__Action item__:
Your answer should be an exact copy of the lines from the one containing "[91,733,142,742] conntec ->" through the last line of the records below, without any pictures.

__Supplied records__:
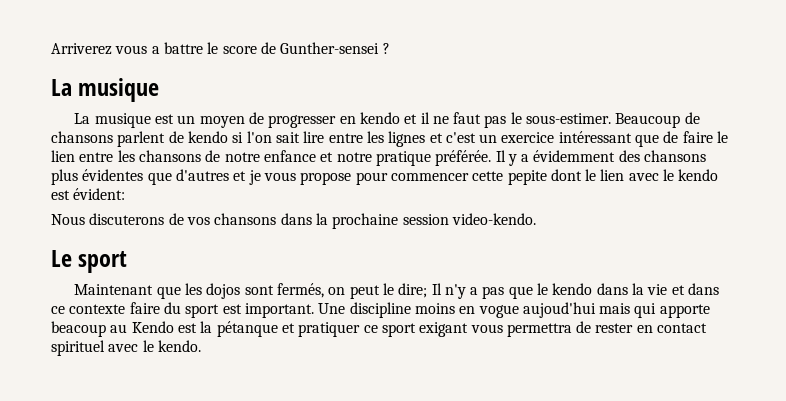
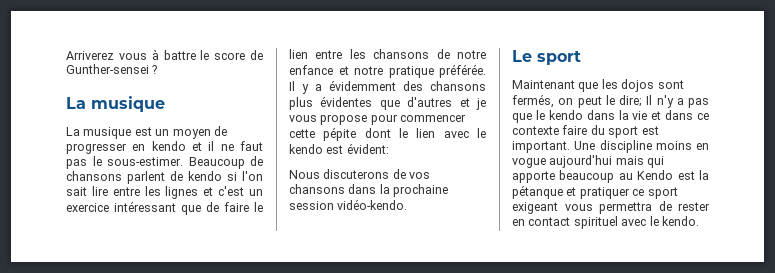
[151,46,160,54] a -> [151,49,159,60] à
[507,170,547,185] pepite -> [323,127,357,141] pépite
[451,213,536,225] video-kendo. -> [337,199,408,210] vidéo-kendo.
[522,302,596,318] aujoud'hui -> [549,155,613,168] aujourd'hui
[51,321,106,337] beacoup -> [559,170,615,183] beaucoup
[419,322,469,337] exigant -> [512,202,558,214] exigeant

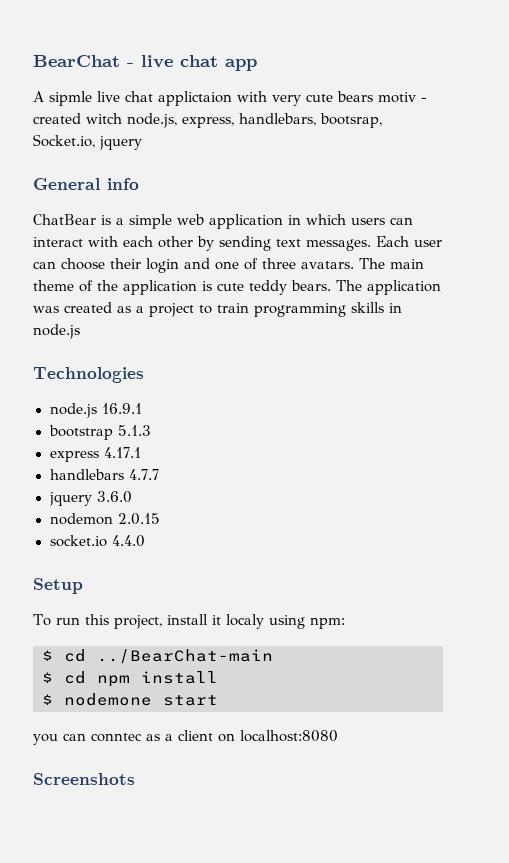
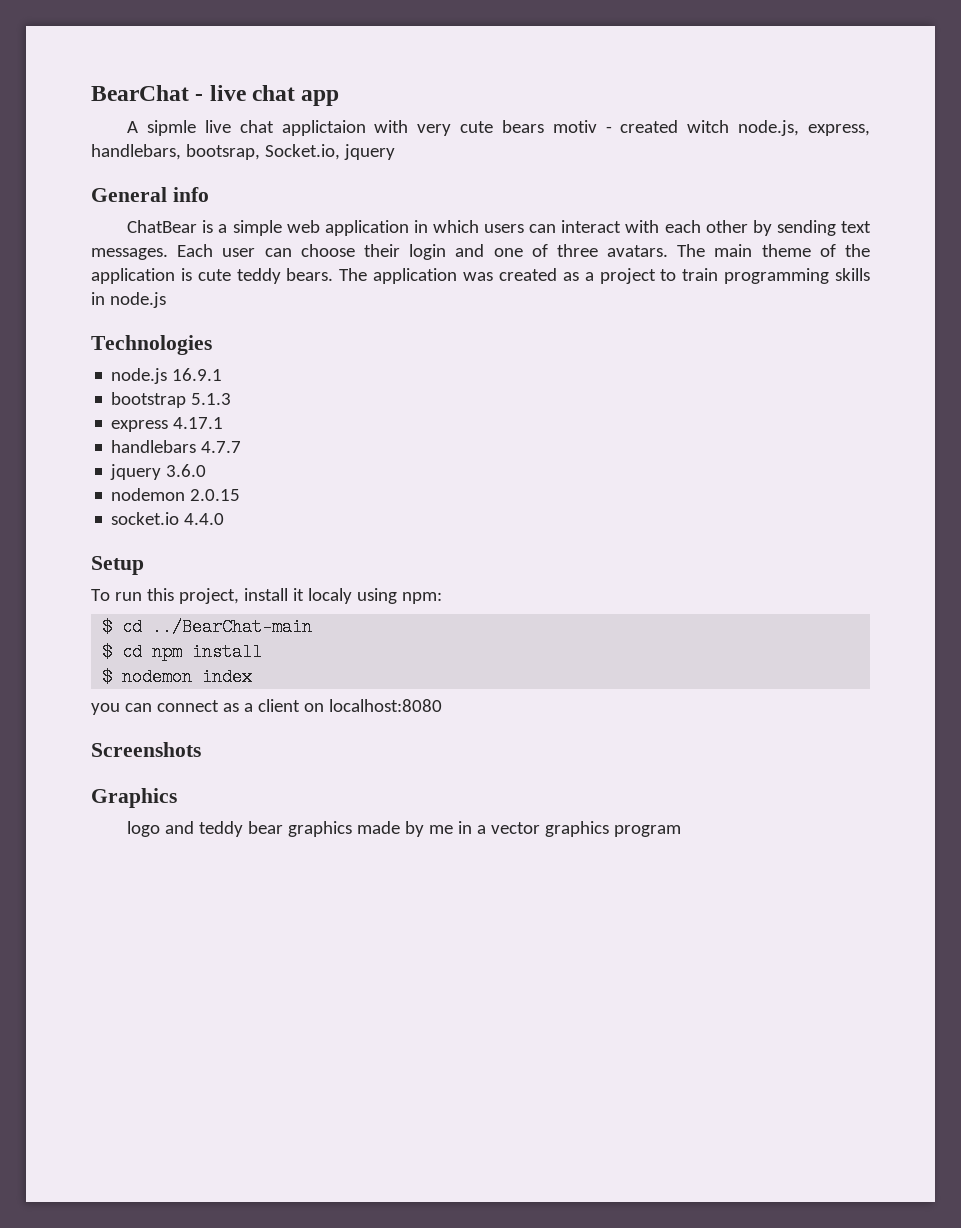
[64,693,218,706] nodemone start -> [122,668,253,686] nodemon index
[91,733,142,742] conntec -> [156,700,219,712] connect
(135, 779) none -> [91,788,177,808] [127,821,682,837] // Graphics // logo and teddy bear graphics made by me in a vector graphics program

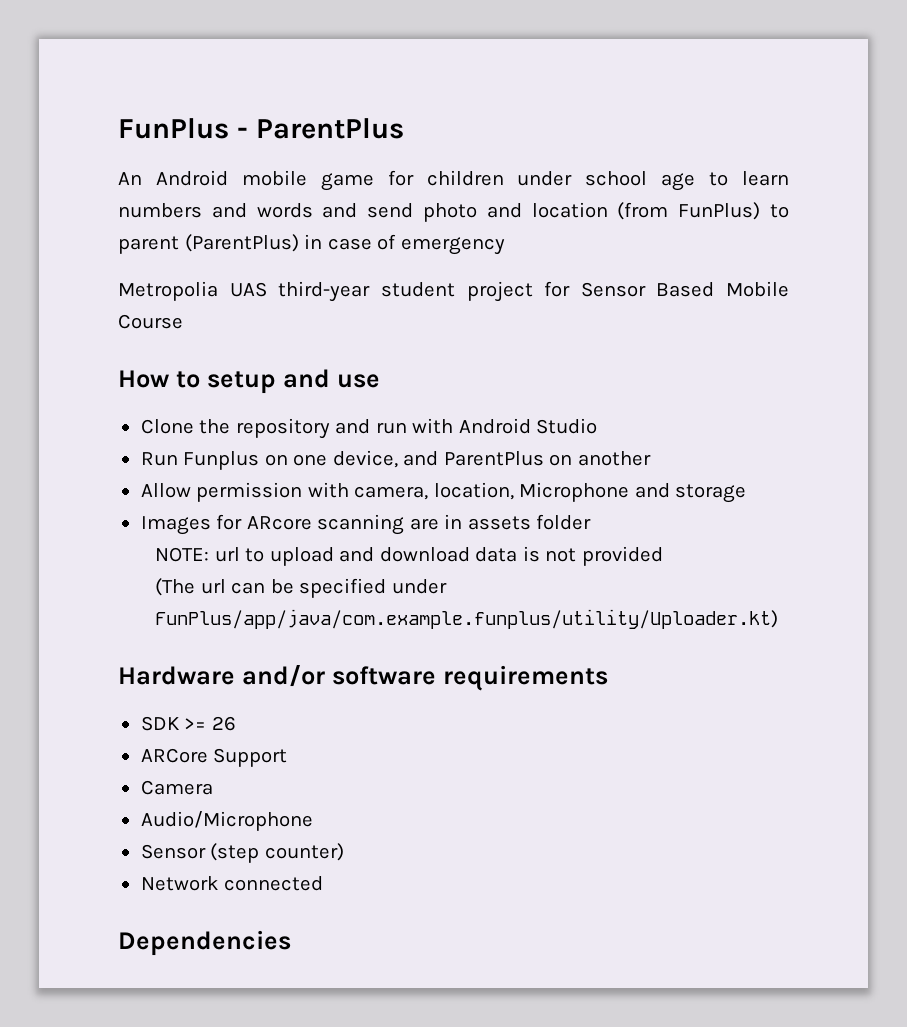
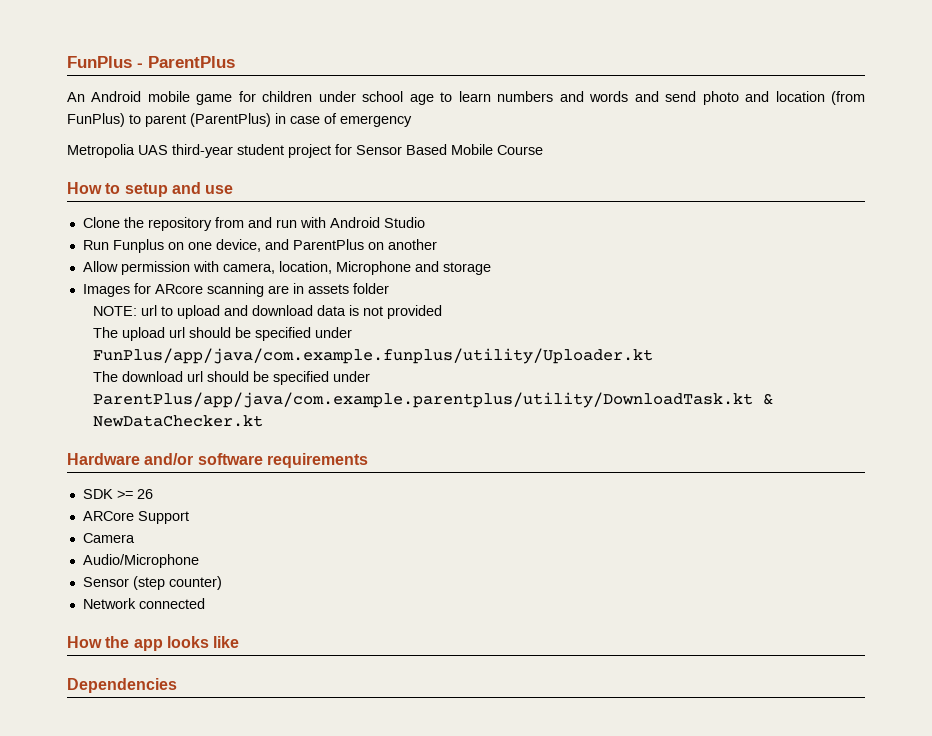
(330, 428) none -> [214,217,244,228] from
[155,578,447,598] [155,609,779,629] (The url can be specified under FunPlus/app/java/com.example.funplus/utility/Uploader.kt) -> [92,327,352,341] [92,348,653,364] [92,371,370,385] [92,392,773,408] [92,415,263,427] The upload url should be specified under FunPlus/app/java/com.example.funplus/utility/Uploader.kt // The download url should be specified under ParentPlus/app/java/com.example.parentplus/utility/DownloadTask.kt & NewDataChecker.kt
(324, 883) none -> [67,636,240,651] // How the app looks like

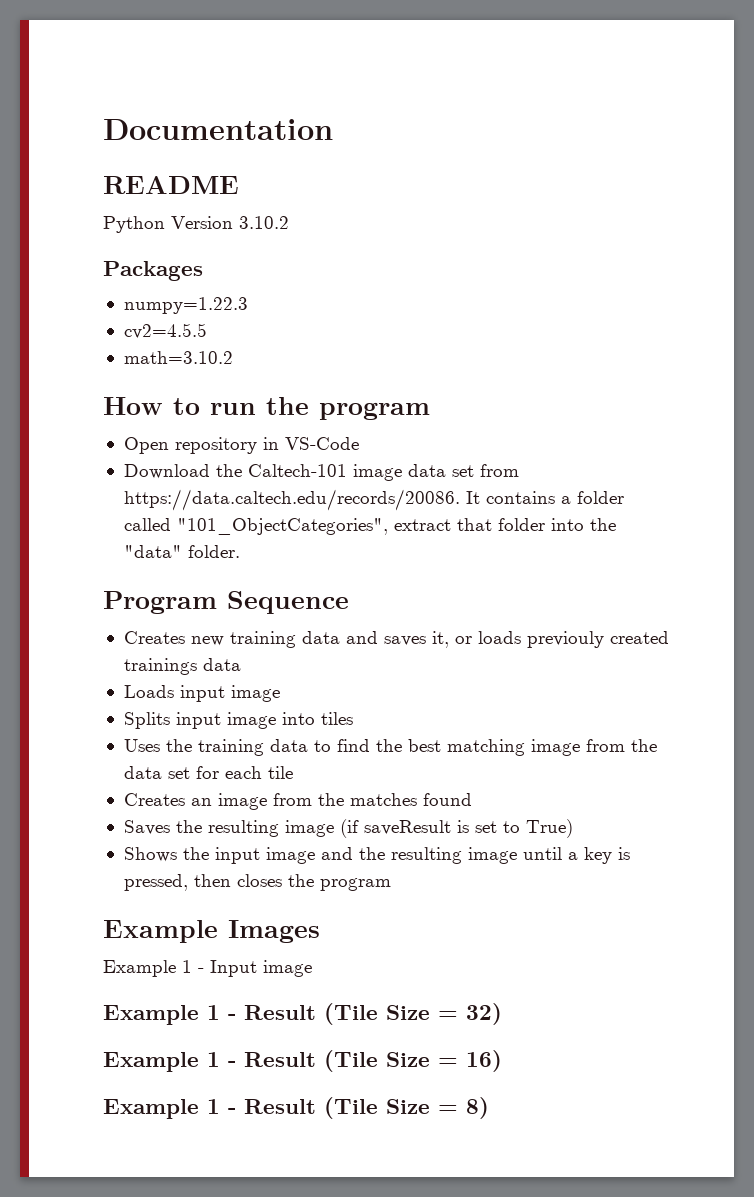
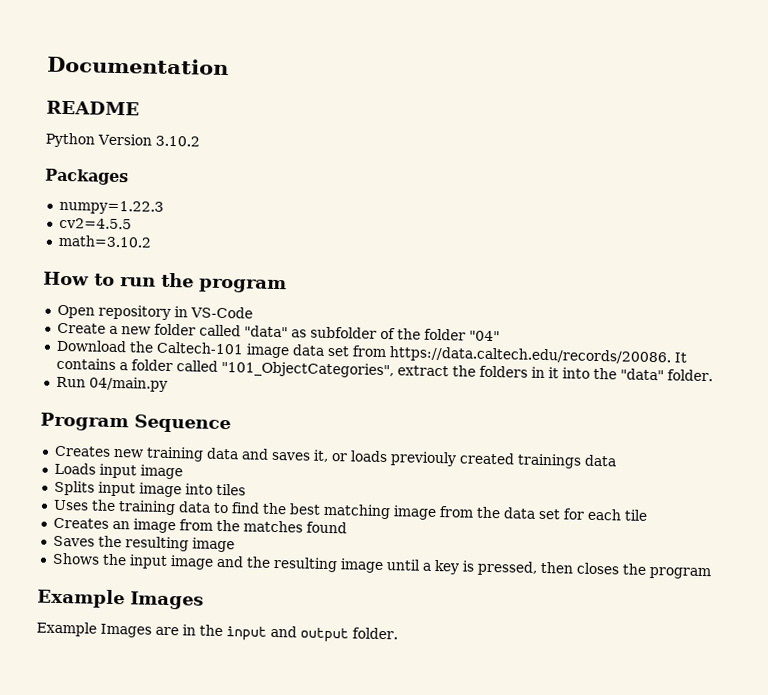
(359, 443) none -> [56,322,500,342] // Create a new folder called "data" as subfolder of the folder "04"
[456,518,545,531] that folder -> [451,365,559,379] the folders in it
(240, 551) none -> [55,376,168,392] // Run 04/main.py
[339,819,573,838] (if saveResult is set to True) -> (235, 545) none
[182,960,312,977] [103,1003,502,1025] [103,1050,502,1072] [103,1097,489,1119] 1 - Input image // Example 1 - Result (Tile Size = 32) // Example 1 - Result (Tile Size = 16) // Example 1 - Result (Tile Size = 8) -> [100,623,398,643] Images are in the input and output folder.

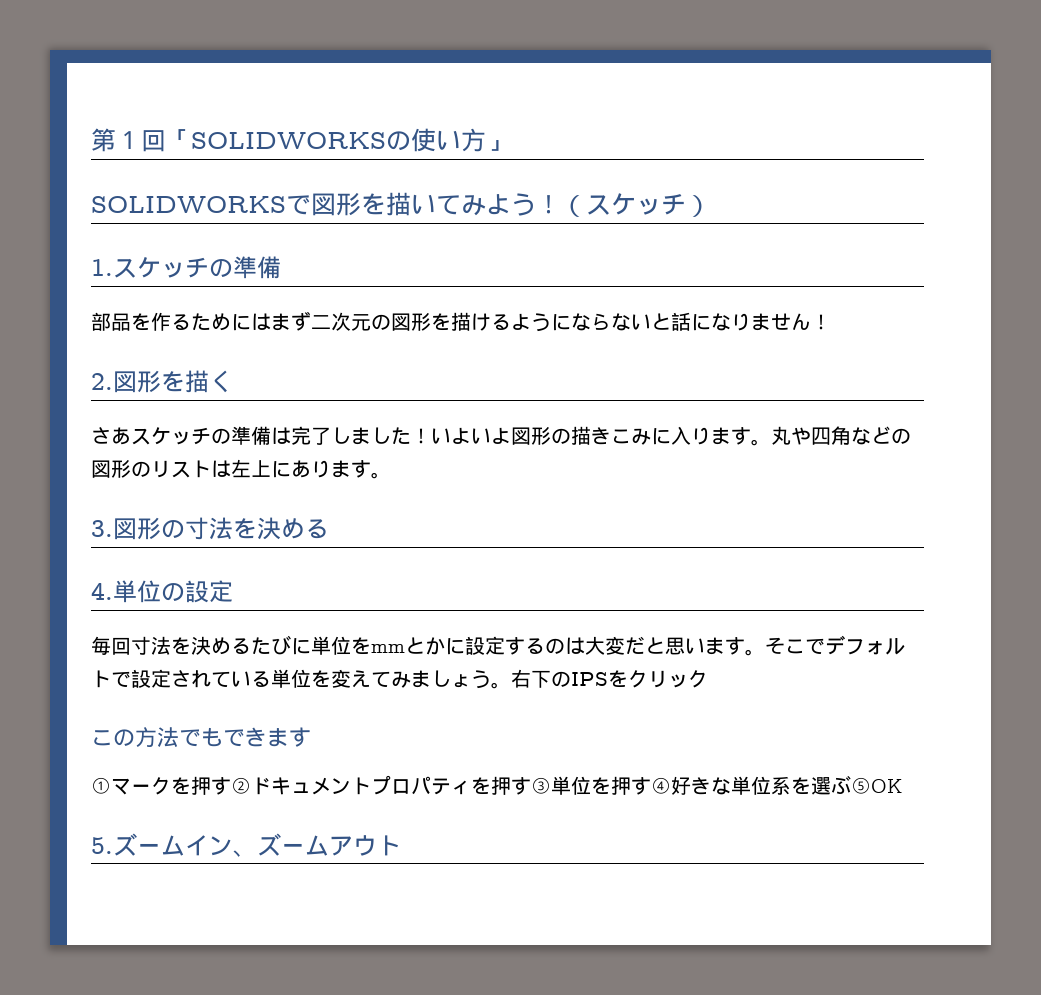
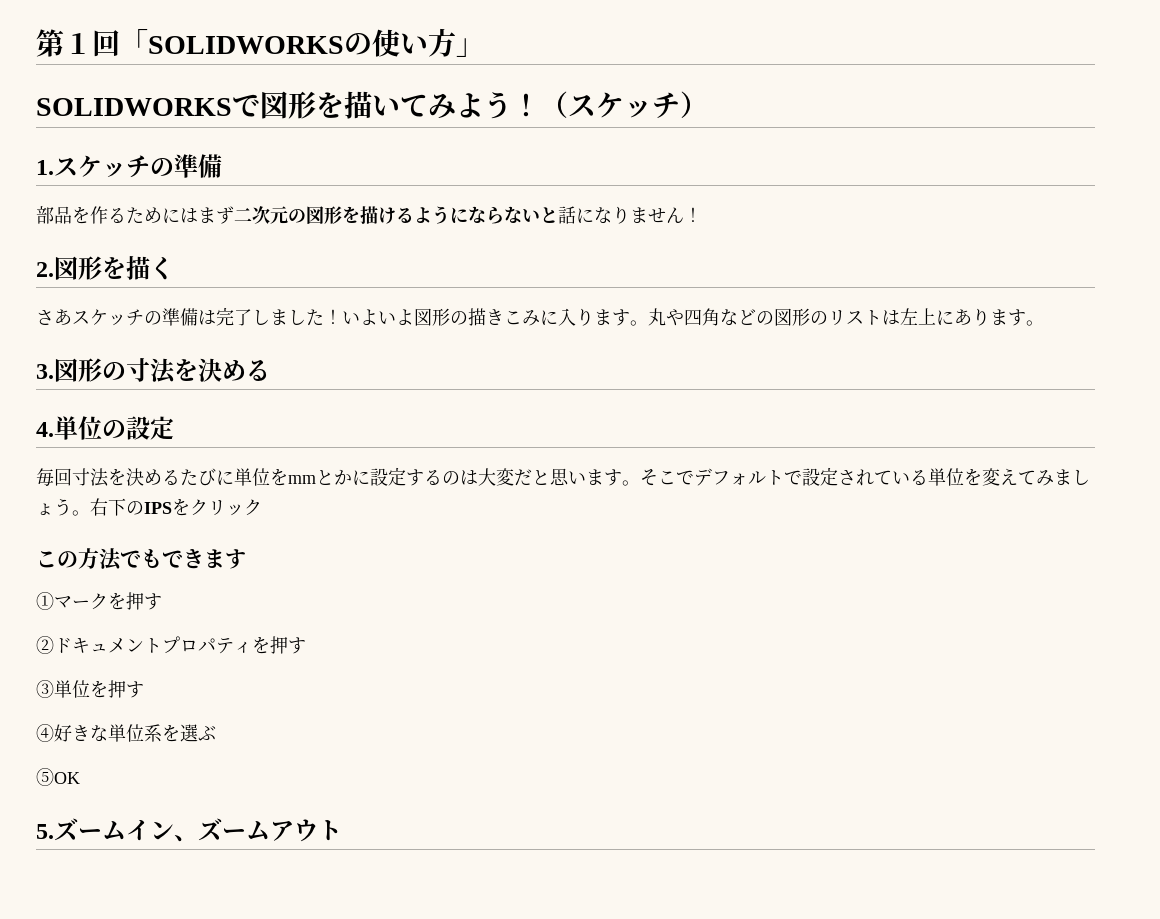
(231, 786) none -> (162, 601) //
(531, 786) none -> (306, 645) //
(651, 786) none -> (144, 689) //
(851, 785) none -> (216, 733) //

__Output for this task__:
[91,733,142,742] conntec -> [156,700,219,712] connect
(135, 779) none -> [91,788,177,808] [127,821,682,837] // Graphics // logo and teddy bear graphics made by me in a vector graphics program

(330, 428) none -> [214,217,244,228] from
[155,578,447,598] [155,609,779,629] (The url can be specified under FunPlus/app/java/com.example.funplus/utility/Uploader.kt) -> [92,327,352,341] [92,348,653,364] [92,371,370,385] [92,392,773,408] [92,415,263,427] The upload url should be specified under FunPlus/app/java/com.example.funplus/utility/Uploader.kt // The download url should be specified under ParentPlus/app/java/com.example.parentplus/utility/DownloadTask.kt & NewDataChecker.kt
(324, 883) none -> [67,636,240,651] // How the app looks like

(359, 443) none -> [56,322,500,342] // Create a new folder called "data" as subfolder of the folder "04"
[456,518,545,531] that folder -> [451,365,559,379] the folders in it
(240, 551) none -> [55,376,168,392] // Run 04/main.py
[339,819,573,838] (if saveResult is set to True) -> (235, 545) none
[182,960,312,977] [103,1003,502,1025] [103,1050,502,1072] [103,1097,489,1119] 1 - Input image // Example 1 - Result (Tile Size = 32) // Example 1 - Result (Tile Size = 16) // Example 1 - Result (Tile Size = 8) -> [100,623,398,643] Images are in the input and output folder.

(231, 786) none -> (162, 601) //
(531, 786) none -> (306, 645) //
(651, 786) none -> (144, 689) //
(851, 785) none -> (216, 733) //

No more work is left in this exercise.